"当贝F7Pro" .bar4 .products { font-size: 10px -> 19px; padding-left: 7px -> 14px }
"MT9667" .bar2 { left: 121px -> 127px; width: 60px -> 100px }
* * *
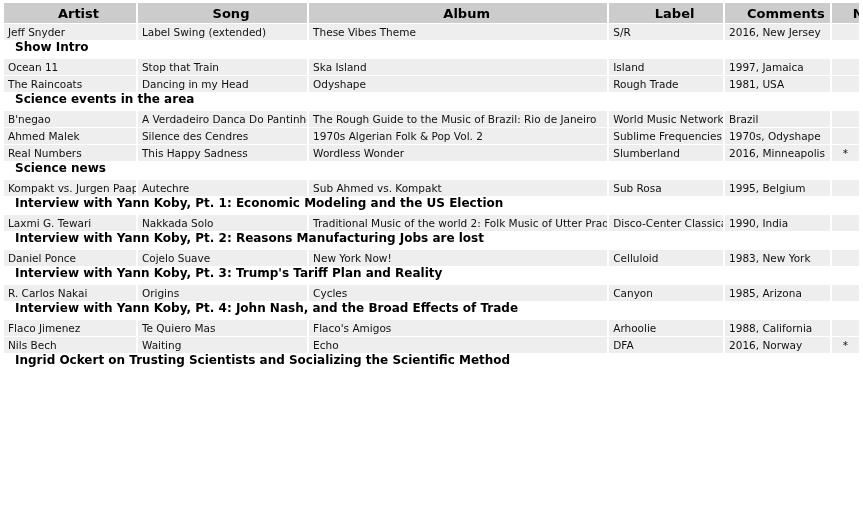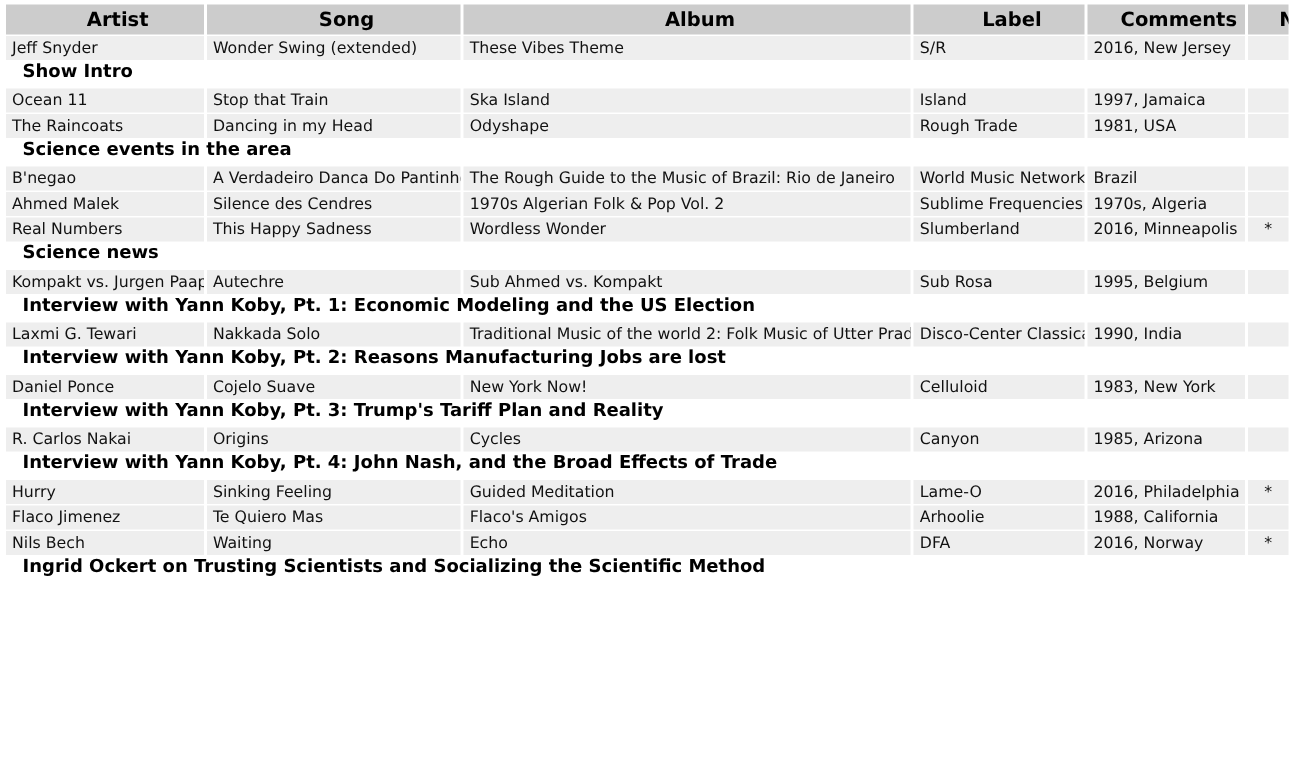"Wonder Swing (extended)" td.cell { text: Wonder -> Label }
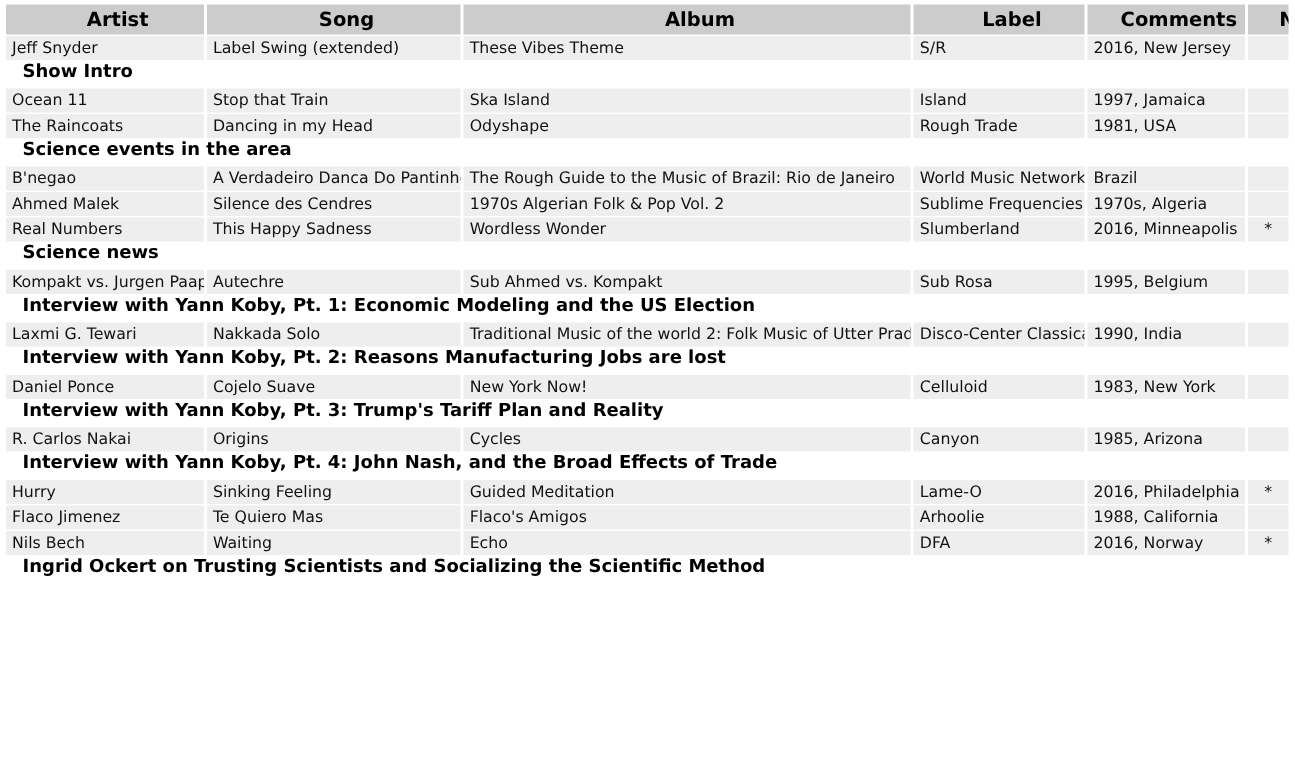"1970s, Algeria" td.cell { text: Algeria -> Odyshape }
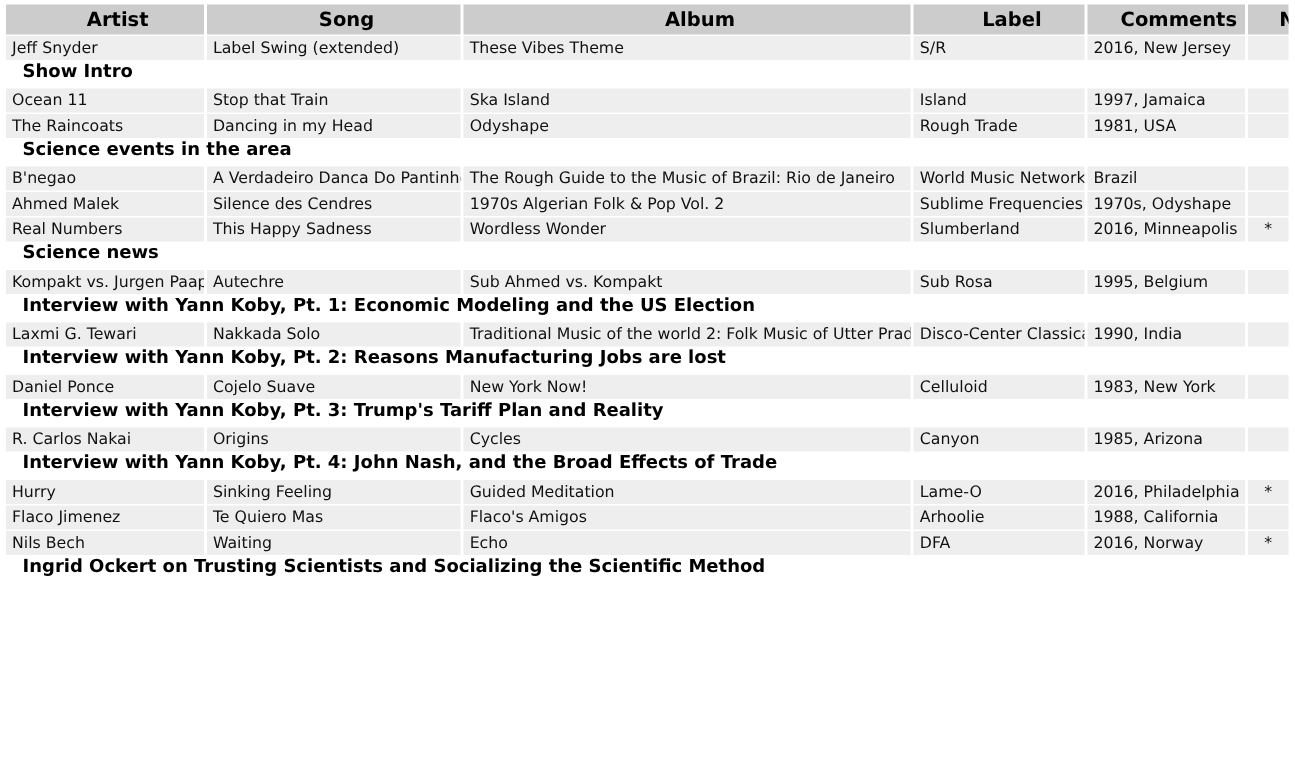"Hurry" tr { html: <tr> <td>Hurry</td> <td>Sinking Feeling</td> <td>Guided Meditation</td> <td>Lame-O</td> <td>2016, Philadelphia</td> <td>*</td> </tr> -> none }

* **PROBLEM DESCRIPTION**: The answer must be every line from the records above that contains the word "left", copied out.

* **RESULT BELOW**:
"当贝F7Pro" .bar4 .products { font-size: 10px -> 19px; padding-left: 7px -> 14px }
"MT9667" .bar2 { left: 121px -> 127px; width: 60px -> 100px }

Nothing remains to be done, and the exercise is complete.